Offering a Full Collection of Financial Perks
Beyond offering checking accounts, savings accounts and credit cards, Fifth Third Bank goes above and beyond to provide identity theft protection to customers, including mobile and online banking customers. You can easily purchase different types of insurance — life, long-term care, disability and more — through the bank and set up easy automatic drafts to make your payments each month.
If you’re a college student, the bank offers student loans along with a unique service called Fifth Third Momentum to help students get rid of student loan debt more quickly. Other types of loans include home equity lines of credit (HELOC), auto loans, personal loans and mortgages along with down payment assistance for those who need a little extra help with that part of purchasing a house.
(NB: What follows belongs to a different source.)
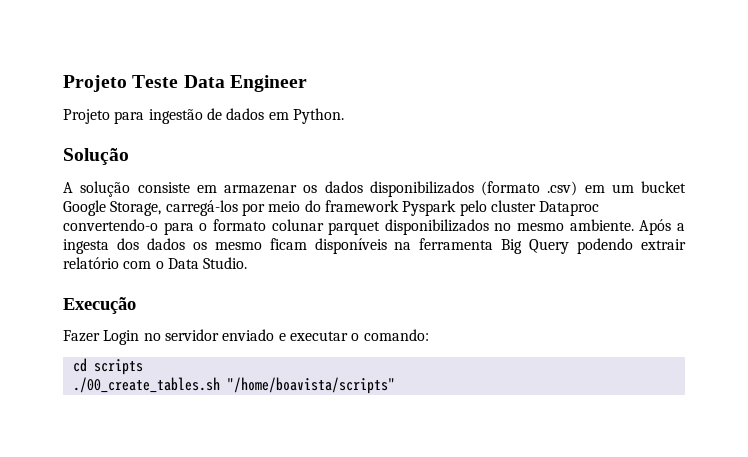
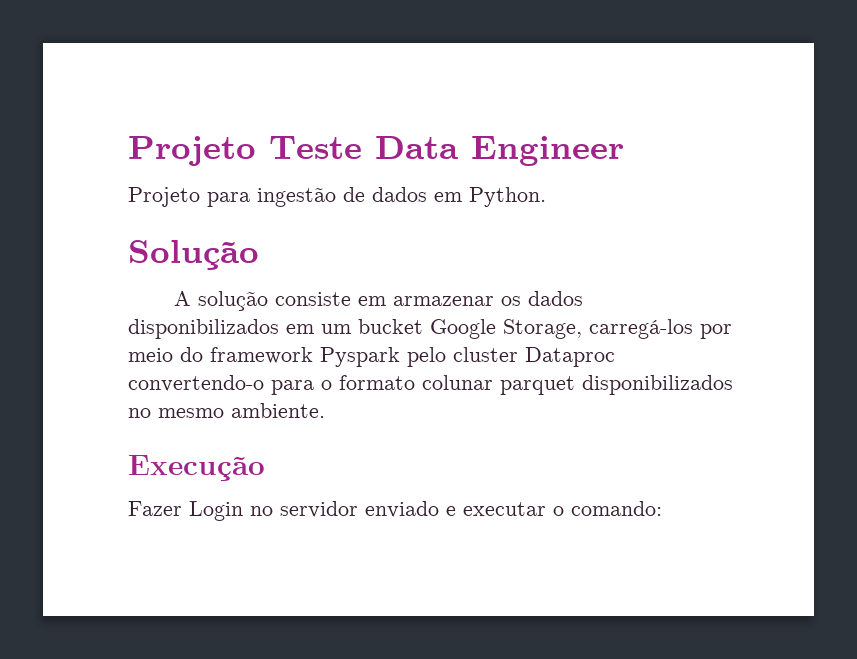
- A solução consiste em armazenar os dados disponibilizados (formato .csv) em um bucket Google Storage, carregá-los por meio do framework Pyspark pelo cluster Dataproc convertendo-o para o formato colunar parquet disponibilizados no mesmo ambiente. Após a ingesta dos dados os mesmo ficam disponíveis na ferramenta Big Query podendo extrair relatório com o Data Studio.
+ A solução consiste em armazenar os dados disponibilizados em um bucket Google Storage, carregá-los por meio do framework Pyspark pelo cluster Dataproc convertendo-o para o formato colunar parquet disponibilizados no mesmo ambiente.
- cd scripts
- ./00_create_tables.sh "/home/boavista/scripts"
Whether you want to open investment accounts for retirement, vacations or purely to make some money, Fifth Third Bank has you covered with annuities, mutual funds, ETFs, automated investing, and stocks and bonds. If you’re not sure how you want to invest and need some expert financial planning advice, the on-staff team of financial counselors can help you formulate a plan for anything from buying a first home to paying for your child’s graduate school to securing a cushy retirement.
Besides helping with personal portfolios, Fifth Third Bank also offers business and commercial wealth management services to assist clients in growing their for-profit portfolios. However, not all services — personal or business — are offered at every branch.